Klarna and its peers are not the only class of disruptors who are facing growing pains. The glory days are over for other companies like Uber and Airbnb, and the industries they operate in. Ride share companies in New York City often make less sense than hailing a taxi, while rates have ballooned in all markets to make up for driver shortages. Uber is in ongoing legal battles over whether or not its drivers count as employees, as regulations hit the rideshare industry. Airbnb is wading through customer backlash as people report poor experiences and stacked-high fees that make hotels the better option in comparison. How Airbnb began, versus where it is now, is drastically different: it’s playing into the housing crisis and struggling to maintain quality across its rental options as its inventory has become more and more expensive.

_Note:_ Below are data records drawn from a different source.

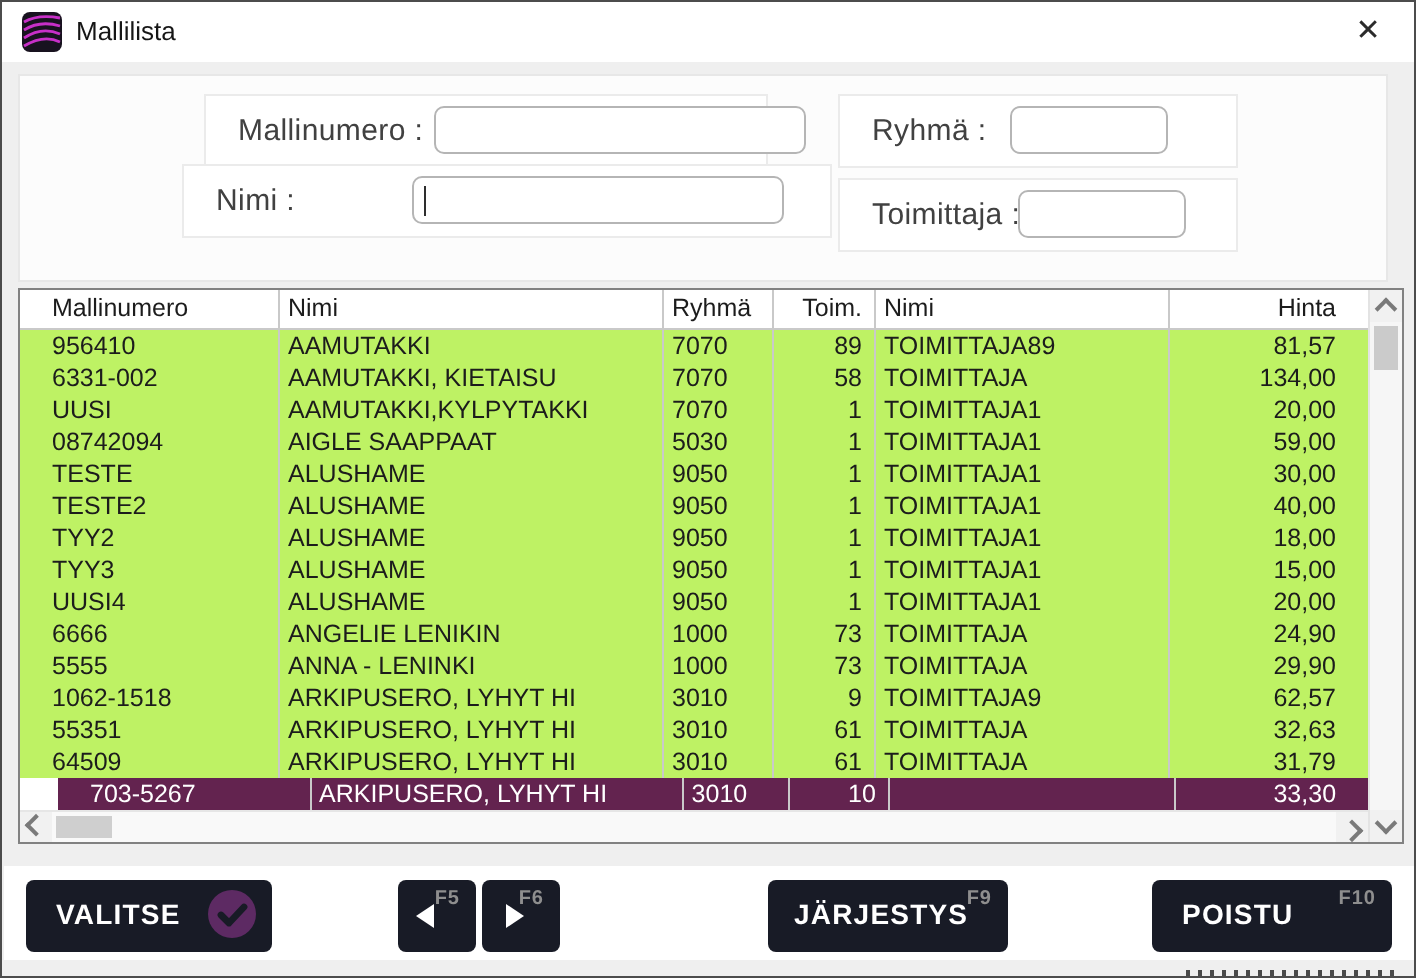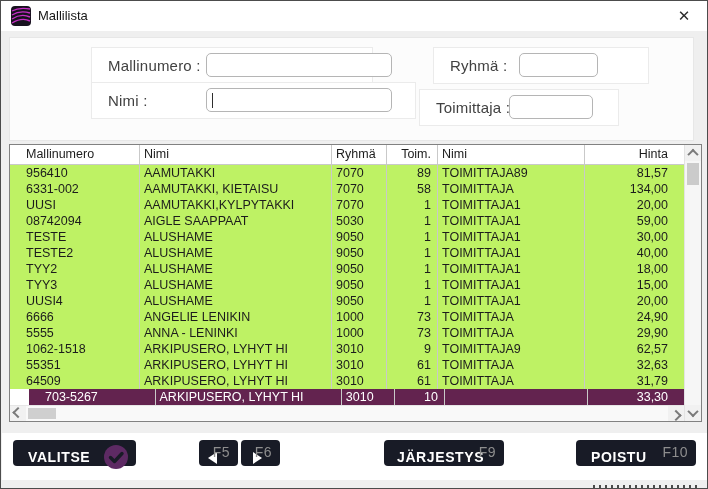--- a/index.html
+++ b/index.html
@@ -11,22 +11,22 @@
   
   .titlebar{position:absolute;left:0;top:0;width:100%;height:30px;background:#ffffff;}
   .app-icon{position:absolute;left:10px;top:5px;width:20px;height:20px;}
   .title-text{position:absolute;left:37px;top:0;height:30px;line-height:30px;font-size:13px;color:#161616;}
   .close-btn{position:absolute;right:12px;top:4px;width:22px;height:22px;line-height:22px;
     text-align:center;font-size:15px;color:#2b2b2b;cursor:default;}
   
   .form-panel{position:absolute;left:8px;top:36px;width:685px;height:104px;
     background:#fcfcfc;border:1px solid #e7e7e7;box-sizing:border-box;}
   .fgroup{position:absolute;background:#ffffff;border:1px solid #ebebeb;box-sizing:border-box;}
-  .fg1{left:81px;top:9px;width:282px;height:37px;}
-  .fg2{left:423px;top:9px;width:216px;height:37px;}
+  .fg1{left:92px;top:9px;width:282px;height:37px;}
+  .fg2{left:409px;top:9px;width:200px;height:37px;}
   .fg3{left:81px;top:44px;width:325px;height:37px;}
   .fg4{left:409px;top:51px;width:200px;height:37px;}
   .flabel{position:absolute;left:16px;top:0;height:35px;line-height:35px;font-size:15px;color:#414141;letter-spacing:.2px;}
   .finput{position:absolute;top:5px;height:24px;box-sizing:border-box;border:1px solid #b5b5b5;
     border-radius:5px;background:#fff;font:13px "Liberation Sans",sans-serif;padding:0 6px;outline:none;}
   .fi1{left:114px;width:186px;}
   .fi2{left:85px;width:79px;}
   .fi3{left:114px;width:186px;}
   .fi4{left:89px;width:84px;}
   .caret{position:absolute;left:120px;top:10px;width:1px;height:15px;background:#2e2e2e;}
@@ -51,24 +51,24 @@
   .sbtn{position:absolute;background:#f1f1f1;display:flex;align-items:center;justify-content:center;}
   .chev{width:6px;height:6px;border-left:2px solid #7a7a7a;border-top:2px solid #7a7a7a;}
   .chev.up{transform:rotate(45deg) translate(1px,1px);}
   .chev.down{transform:rotate(225deg) translate(1px,1px);}
   .chev.left{transform:rotate(-45deg) translate(1px,-1px);}
   .chev.right{transform:rotate(135deg) translate(1px,-1px);}
   .vthumb{position:absolute;left:2px;top:18px;width:12px;height:22px;background:#cbcbcb;}
   .hthumb{position:absolute;left:18px;top:2px;width:28px;height:11px;background:#cfcfcf;}
   
   .bottombar{position:absolute;left:1px;top:432px;width:705px;height:47px;background:#ffffff;}
-  .dbtn{position:absolute;top:7px;height:26px;background:#181b26;border-radius:4px;color:#fff;
+  .dbtn{position:absolute;top:7px;height:36px;background:#181b26;border-radius:4px;color:#fff;
     font-weight:bold;font-size:14px;letter-spacing:.6px;box-sizing:border-box;cursor:default;}
   .dbtn .lbl{position:absolute;left:15px;top:0;height:34px;line-height:34px;}
-  .fkey{position:absolute;top:4px;right:8px;font-size:14px;font-weight:normal;color:#8e8e8e;letter-spacing:.5px;}
+  .fkey{position:absolute;top:4px;right:8px;font-size:10px;font-weight:bold;color:#8e8e8e;letter-spacing:.5px;}
   .btn-valitse{left:11px;width:123px;}
   .btn-prev{left:197px;width:39px;}
   .btn-next{left:239px;width:39px;}
   .btn-sort{left:382px;width:120px;}
   .btn-exit{left:574px;width:120px;}
   .check-badge{position:absolute;right:7px;top:4px;width:26px;height:26px;}
   .tri{position:absolute;top:12px;width:0;height:0;border-top:6px solid transparent;border-bottom:6px solid transparent;}
   .tri.left{left:9px;border-right:9px solid #ffffff;}
   .tri.right{left:12px;border-left:9px solid #ffffff;}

When disruptor companies grow out of their scrappy startup stages, they face realities of incumbents: regulation, widespread competition and fewer outside funds. For BNPL companies, the biggest threat is being replicated by institutions that have the customer base and protections to withstand regulations. Why outsource your payments to Klarna when you could use Apple Pay? And who says Apple and PayPal are the last to step into this territory. This scenario is reminiscent of a concern that we published in 2020 on The Credit Report. In it, we explain what happened to the debt bubble in China:
According to Atlantis Financial Research, defaults in China have risen from 1% to 4%. And with overdue credit up 50%, delinquency has increased from 13% to 20%. Once a conservative country with respect to debt-to-income ratios, China’s consumer habits mirror America’s. The aggregate debt load of China has doubled since 2015. Globally, it’s even more frightening. Some projections by the International Labour Organization cite 25 million global jobs lost with a potential debt load of $3.4 trillion. But here in the United States, economic matters are shaping up to be an historic outlier of devastation.
This makes debt alternatives more risky than the traditional credit institutions, a realization that only seems to arrive as bull markets become bear markets. Here is that TL;DR from that now two year old report on the matter:
In the short-term, there is a train headed towards the consumer economy that can only be slowed. If China’s response to a weakening economy is any indication, the corporate and consumer debt bubbles are in danger.
For now, BNPL firms are going to try to distance themselves from the BNPL tagline. According to WIRED, Klarna, Affirm and others will focus on profits as well as other financial services like debit and wallets. Klarna’s modest valuation could set the space on a more responsible track. It’s the market leader of the new era of fintech creditors like Afterpay, Zip, Sezzle, and Affirm. In pursuing profitability and product diversification, its next steps will serve as a bellwether for the rest of the industry.